Right now Russian troops are carrying out the cynical edict of their murderous dictator in those areas of Ukraine under Russian control, forcing Ukrainians to vote on joining the Russian Federation under the watchful eyes and gun barrels of their Russian occupiers. The result of that voting has already been pre-ordained, so this is for all intents and purposes merely a sadistic act of intimidation designed “to give President Vladimir V. Putin of Russia a legally bogus pretext to gobble up their country,” and as justification for whatever he plans to do when Ukrainian forces attempt to reclaim these occupied regions.
As reported by the New York Times:
Russian soldiers, wearing balaclavas and wielding guns, flanked election workers. Ukrainians forced to vote while Russian officials or their proxies stood guard. Some residents even hid in their homes, terrified that voting against Russia’s annexation would lead to their being abducted, or worse.
As Russia began orchestrating staged voting in referendums across Russian-occupied territory in Ukraine on Friday, Ukrainians in those areas expressed a mix of anger, defiance and fear that their homeland was being usurped by force in what they called a sham vote.

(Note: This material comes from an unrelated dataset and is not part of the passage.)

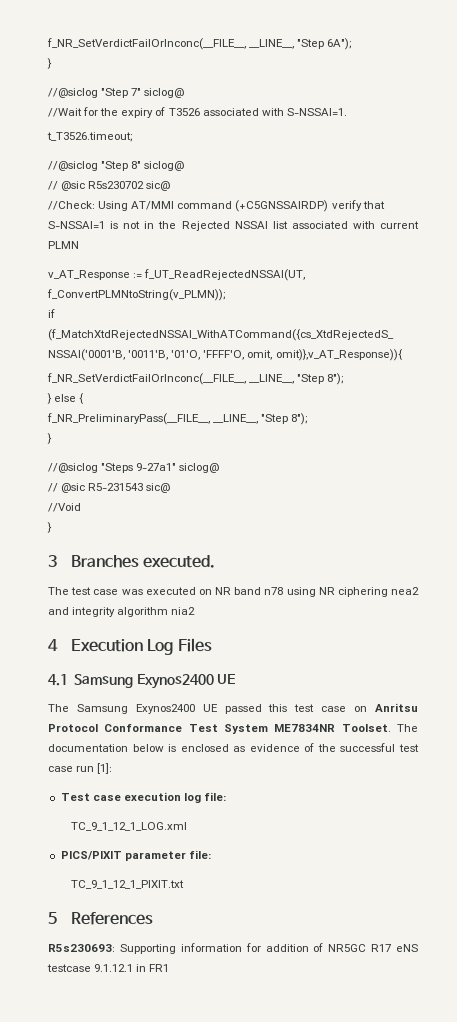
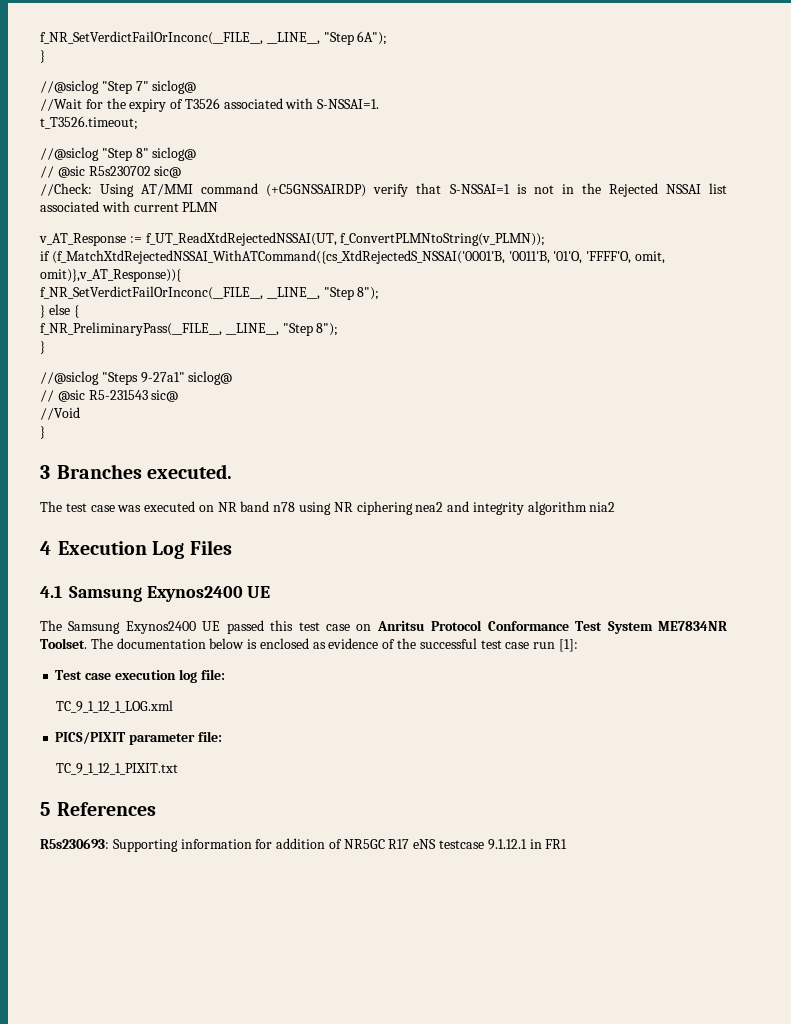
- v_AT_Response := f_UT_ReadRejectedNSSAI(UT, f_ConvertPLMNtoString(v_PLMN));
+ v_AT_Response := f_UT_ReadXtdRejectedNSSAI(UT, f_ConvertPLMNtoString(v_PLMN));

As the Times notes, Russian soldiers are now going “door to door,” peering into people’s houses in order to force Ukrainians to vote at gunpoint. One woman, interviewed for the Times article, reports people turning out their lights and locking their gates in an effort to pretend they are not home. But she worries that this action alone will be enough to subject them to abduction and torture.
“After living side by side with them for more than six months now, we have learned that any refusal could result in a direct ticket to the basement,” she said, using a phrase Ukrainians under occupation in Kherson, a port city in the country’s south, have started using to describe abductions by occupying forces.
As one resident attested, there is only one way you are supposed to vote.
In Mariupol, which is in the Donetsk region, “the main means of coercion for voting is door-to-door canvassing,” said Petro Andriushchenko, an adviser to Mariupol’s Ukrainian mayor, on Telegram.
“The commission consists of two people with a ballot box and ballots, and two armed men,” he said. “They knock on the doors of apartments/houses, force neighbors to make people come to the commission. Coercion, coercion and more coercion. In fact, they offer to say ‘yes’ or ‘no’ directly into the barrel of a gun.”
The PBS NewsHour notes one source who reports that if you vote against annexation you are put on a “list.”
Luhansk Gov. Serhii Haidai accused Russian officials of taking down the names of people who voted against it. In online posts, Haidai also alleged that Russian officials threatened to kick down the doors of anyone who didn’t want to vote and shared photos of what appeared to be a pair of deserted polling stations.
PBS also reports that Russians and residents of Crimea are being bused in to create the “illusion” of voter enthusiasm:
Ivan Fedorov, the Ukrainian mayor of Melitopol in the Zaporizhzhia region, told The Associated Press that Russians and residents of Crimea were brought into his city to urge people to vote.
“The Russians see an overwhelming reluctance and fear to attend the referendum and are forced to bring people … to create an image and an illusion of the vote,” he said. “Groups of collaborators and Russians along with armed soldiers are doing a door-to-door poll, but few people open the doors to them.”
The New York Times also reports that there has been internal resistance to the referenda by Ukrainian partisans in some areas:
Ukrainian partisans, sometimes working with special operations forces, have blown up warehouses holding ballots and buildings where Russian proxy officials preparing for the vote held meetings.
An explosion rocked the Russian-controlled southern city of Melitopol on Friday morning before the vote got underway. Ivan Fedorov, the exiled mayor, warned residents to stay away from Russian military personnel and equipment.
The photograph at the header of this story from Radio Free Europe, depicting women waiting to vote at a mobile voting station in Luhansk, says it all.